*Task to complete*
The expected output is the full set of entries, printed exactly, without pictures.

*Available data*
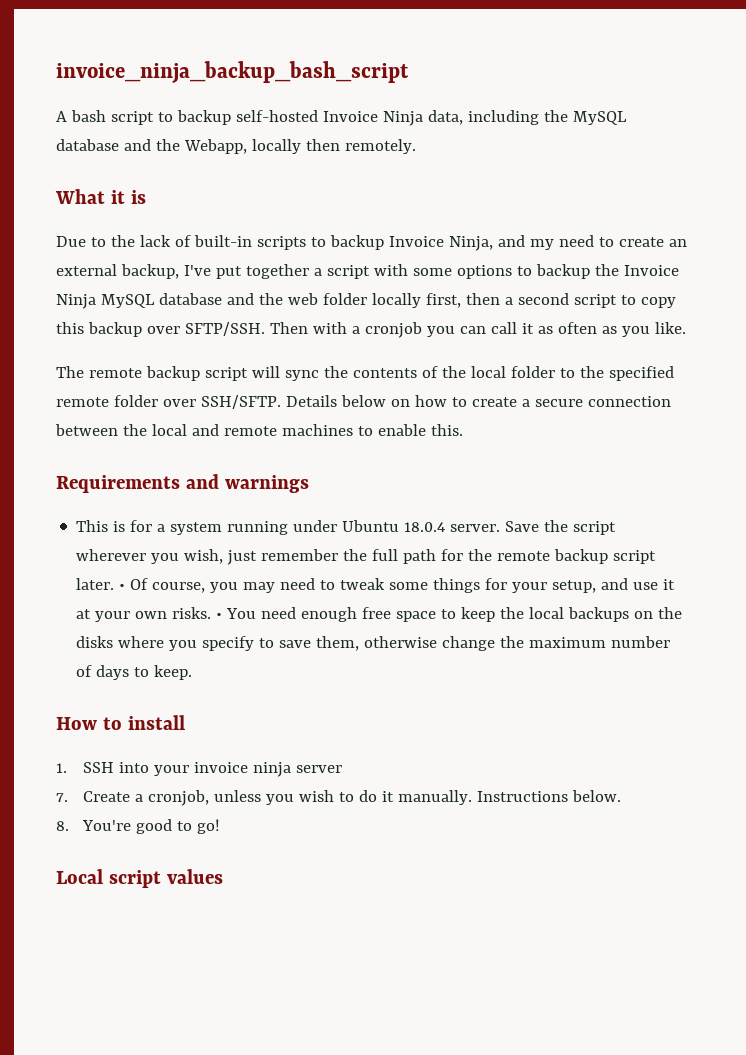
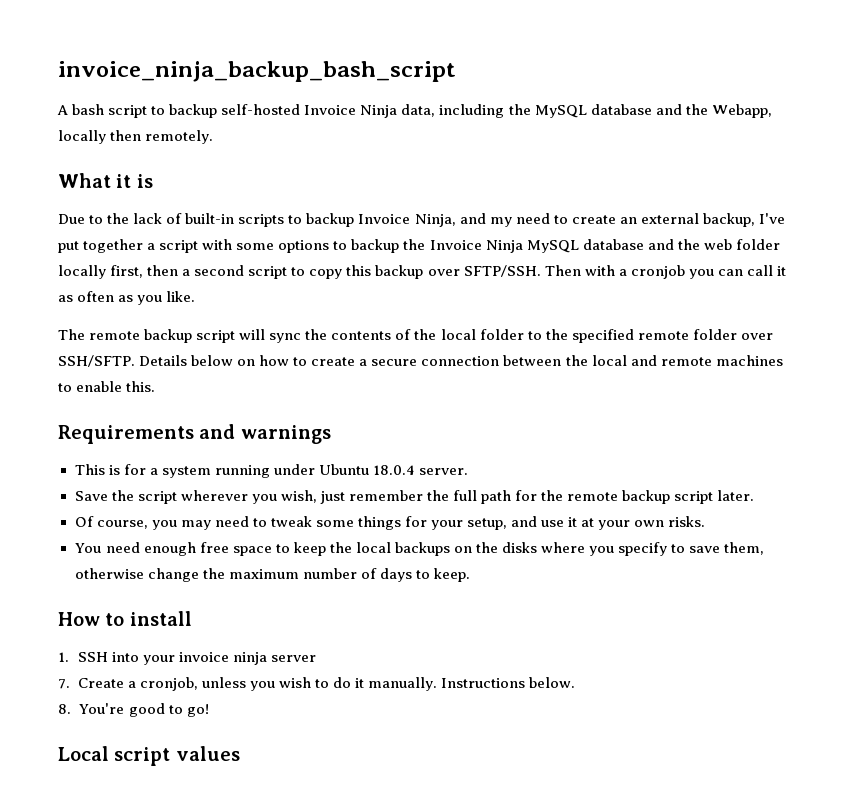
(501, 528) none -> (468, 471) //
[119,584,126,590] • -> (755, 495) //
[216,613,223,619] • -> (706, 521) //

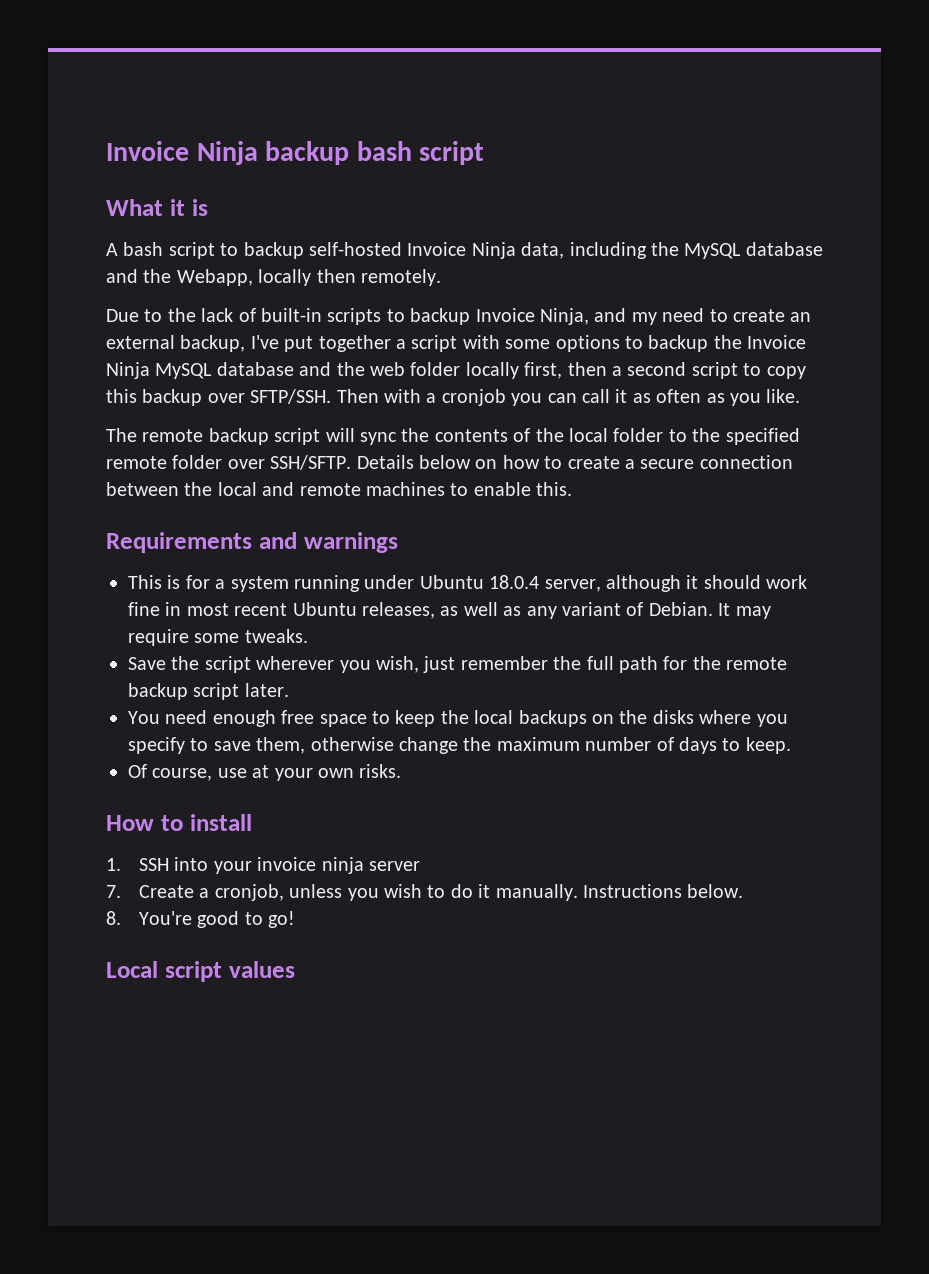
[58,61,456,82] invoice_ninja_backup_bash_script -> [106,141,485,165] [106,199,208,216] Invoice Ninja backup bash script // What it is
[58,173,153,188] // What it is -> (441, 277) none
[418,468,468,475] server. -> [544,575,808,592] [128,602,771,619] [128,629,308,646] server, although it should work fine in most recent Ubuntu releases, as well as any variant of Debian. It may require some tweaks.
[74,516,706,530] // Of course, you may need to tweak some things for your setup, and use it at your own risks. -> (289, 690) none
(470, 575) none -> [128,764,402,781] // Of course, use at your own risks.

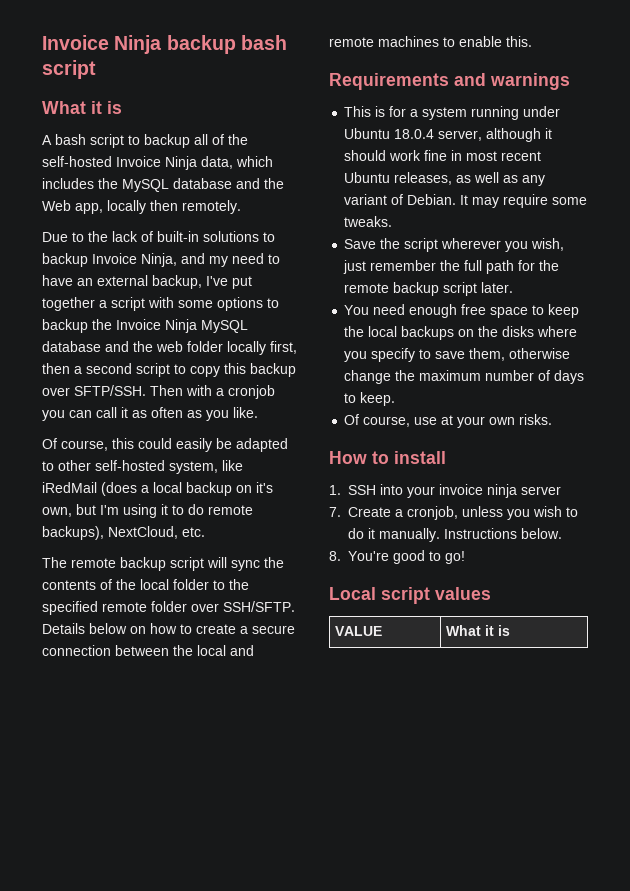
(304, 250) none -> [194,134,248,145] all of the
[569,242,647,259] including -> [236,156,273,167] [42,178,94,189] which includes
[176,269,253,286] Webapp, -> [42,200,103,214] Web app,
[327,308,382,325] scripts -> [203,231,259,242] solutions
[732,309,785,322] create -> [42,275,73,286] have
(801, 396) none -> [42,438,288,452] [42,460,243,474] [42,482,273,496] [42,504,253,518] [42,526,205,540] // Of course, this could easily be adapted to other self-hosted system, like iRedMail (does a local backup on it's own, but I'm using it to do remote backups), NextCloud, etc.
(295, 969) none -> [335,626,383,636] [446,625,511,636] // VALUE | What it is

*Response area*
(501, 528) none -> (468, 471) //
[119,584,126,590] • -> (755, 495) //
[216,613,223,619] • -> (706, 521) //

[58,61,456,82] invoice_ninja_backup_bash_script -> [106,141,485,165] [106,199,208,216] Invoice Ninja backup bash script // What it is
[58,173,153,188] // What it is -> (441, 277) none
[418,468,468,475] server. -> [544,575,808,592] [128,602,771,619] [128,629,308,646] server, although it should work fine in most recent Ubuntu releases, as well as any variant of Debian. It may require some tweaks.
[74,516,706,530] // Of course, you may need to tweak some things for your setup, and use it at your own risks. -> (289, 690) none
(470, 575) none -> [128,764,402,781] // Of course, use at your own risks.

(304, 250) none -> [194,134,248,145] all of the
[569,242,647,259] including -> [236,156,273,167] [42,178,94,189] which includes
[176,269,253,286] Webapp, -> [42,200,103,214] Web app,
[327,308,382,325] scripts -> [203,231,259,242] solutions
[732,309,785,322] create -> [42,275,73,286] have
(801, 396) none -> [42,438,288,452] [42,460,243,474] [42,482,273,496] [42,504,253,518] [42,526,205,540] // Of course, this could easily be adapted to other self-hosted system, like iRedMail (does a local backup on it's own, but I'm using it to do remote backups), NextCloud, etc.
(295, 969) none -> [335,626,383,636] [446,625,511,636] // VALUE | What it is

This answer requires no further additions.